*** Input for this task ***

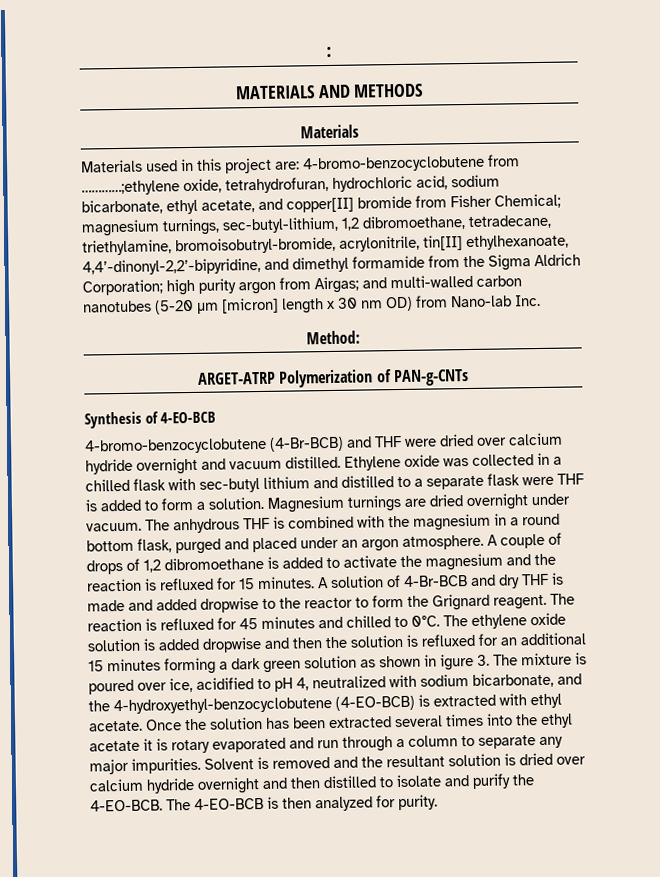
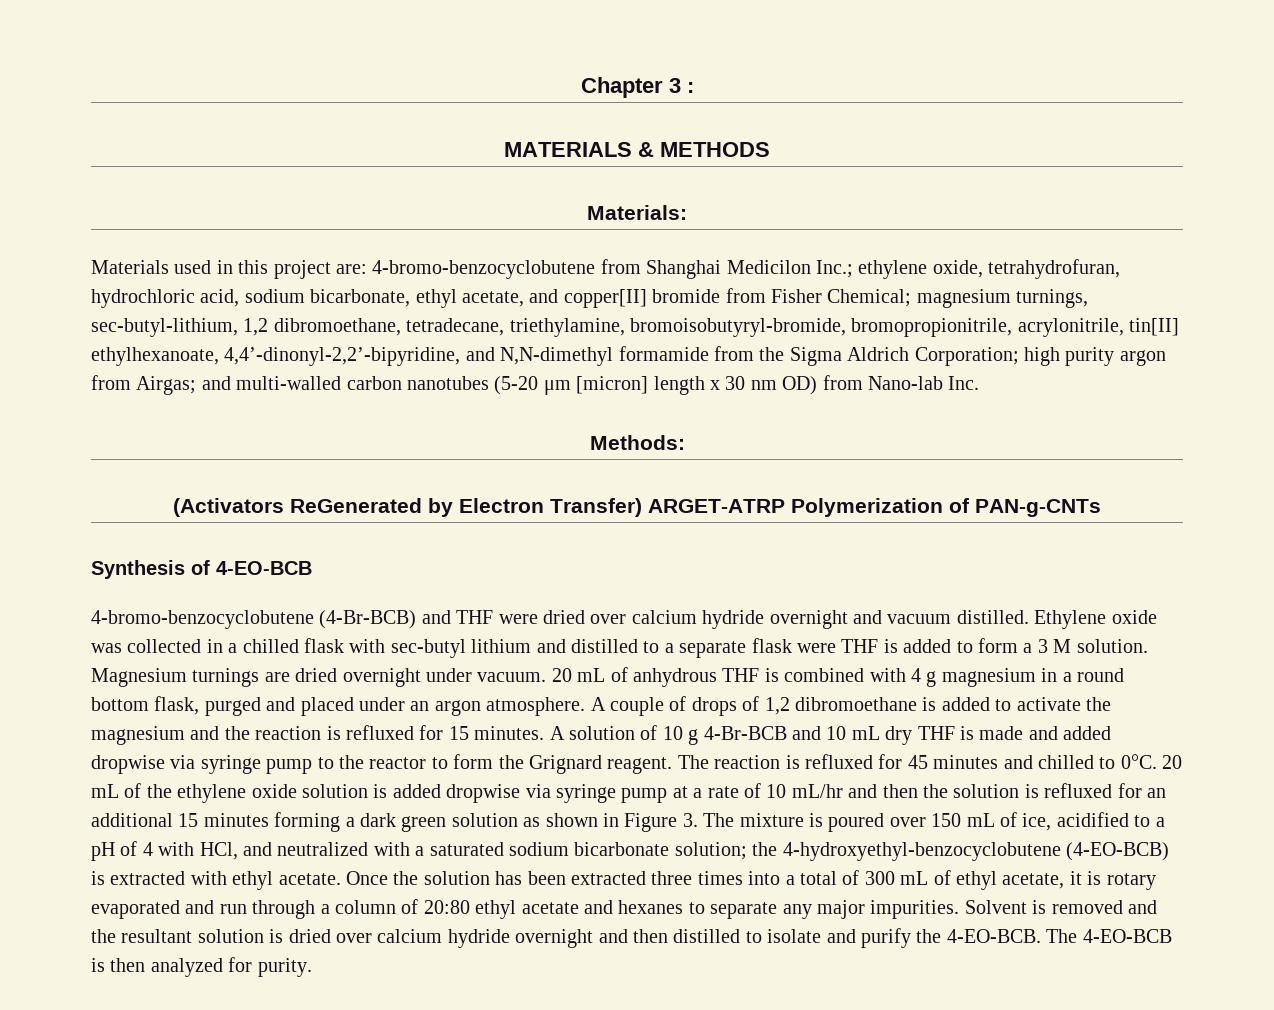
- :
+ Chapter 3 :
- MATERIALS AND METHODS
- Materials
+ MATERIALS & METHODS
+ Materials:
- Materials used in this project are: 4-bromo-benzocyclobutene from …………;ethylene oxide, tetrahydrofuran, hydrochloric acid, sodium bicarbonate, ethyl acetate, and copper[II] bromide from Fisher Chemical; magnesium turnings, sec-butyl-lithium, 1,2 dibromoethane, tetradecane, triethylamine, bromoisobutryl-bromide, acrylonitrile, tin[II] ethylhexanoate, 4,4’-dinonyl-2,2’-bipyridine, and dimethyl formamide from the Sigma Aldrich Corporation; high purity argon from Airgas; and multi-walled carbon nanotubes (5-20 μm [micron] length x 30 nm OD) from Nano-lab Inc.
+ Materials used in this project are: 4-bromo-benzocyclobutene from Shanghai Medicilon Inc.; ethylene oxide, tetrahydrofuran, hydrochloric acid, sodium bicarbonate, ethyl acetate, and copper[II] bromide from Fisher Chemical; magnesium turnings, sec-butyl-lithium, 1,2 dibromoethane, tetradecane, triethylamine, bromoisobutyryl-bromide, bromopropionitrile, acrylonitrile, tin[II] ethylhexanoate, 4,4’-dinonyl-2,2’-bipyridine, and N,N-dimethyl formamide from the Sigma Aldrich Corporation; high purity argon from Airgas; and multi-walled carbon nanotubes (5-20 μm [micron] length x 30 nm OD) from Nano-lab Inc.
- Method:
- ARGET-ATRP Polymerization of PAN-g-CNTs
+ Methods:
+ (Activators ReGenerated by Electron Transfer) ARGET-ATRP Polymerization of PAN-g-CNTs
- Ethylene oxide was collected in a chilled flask with sec-butyl lithium and distilled to a separate flask were THF is added to form a solution.
+ Ethylene oxide was collected in a chilled flask with sec-butyl lithium and distilled to a separate flask were THF is added to form a 3 M solution.
- The anhydrous THF is combined with the magnesium in a round bottom flask, purged and placed under an argon atmosphere.
+ 20 mL of anhydrous THF is combined with 4 g magnesium in a round bottom flask, purged and placed under an argon atmosphere.
- A solution of 4-Br-BCB and dry THF is made and added dropwise to the reactor to form the Grignard reagent.
+ A solution of 10 g 4-Br-BCB and 10 mL dry THF is made and added dropwise via syringe pump to the reactor to form the Grignard reagent.
- The ethylene oxide solution is added dropwise and then the solution is refluxed for an additional 15 minutes forming a dark green solution as shown in igure 3. The mixture is poured over ice, acidified to pH 4, neutralized with sodium bicarbonate, and the 4-hydroxyethyl-benzocyclobutene (4-EO-BCB) is extracted with ethyl acetate.
+ 20 mL of the ethylene oxide solution is added dropwise via syringe pump at a rate of 10 mL/hr and then the solution is refluxed for an additional 15 minutes forming a dark green solution as shown in Figure 3. The mixture is poured over 150 mL of ice, acidified to a pH of 4 with HCl, and neutralized with a saturated sodium bicarbonate solution; the 4-hydroxyethyl-benzocyclobutene (4-EO-BCB) is extracted with ethyl acetate.
- Once the solution has been extracted several times into the ethyl acetate it is rotary evaporated and run through a column to separate any major impurities.
+ Once the solution has been extracted three times into a total of 300 mL of ethyl acetate, it is rotary evaporated and run through a column of 20:80 ethyl acetate and hexanes to separate any major impurities.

*** End of Input for this task ***

◆ Problem statement
For every line of the records that has the word "green" in it, make a copy.

◆ Answer below
- The ethylene oxide solution is added dropwise and then the solution is refluxed for an additional 15 minutes forming a dark green solution as shown in igure 3. The mixture is poured over ice, acidified to pH 4, neutralized with sodium bicarbonate, and the 4-hydroxyethyl-benzocyclobutene (4-EO-BCB) is extracted with ethyl acetate.
+ 20 mL of the ethylene oxide solution is added dropwise via syringe pump at a rate of 10 mL/hr and then the solution is refluxed for an additional 15 minutes forming a dark green solution as shown in Figure 3. The mixture is poured over 150 mL of ice, acidified to a pH of 4 with HCl, and neutralized with a saturated sodium bicarbonate solution; the 4-hydroxyethyl-benzocyclobutene (4-EO-BCB) is extracted with ethyl acetate.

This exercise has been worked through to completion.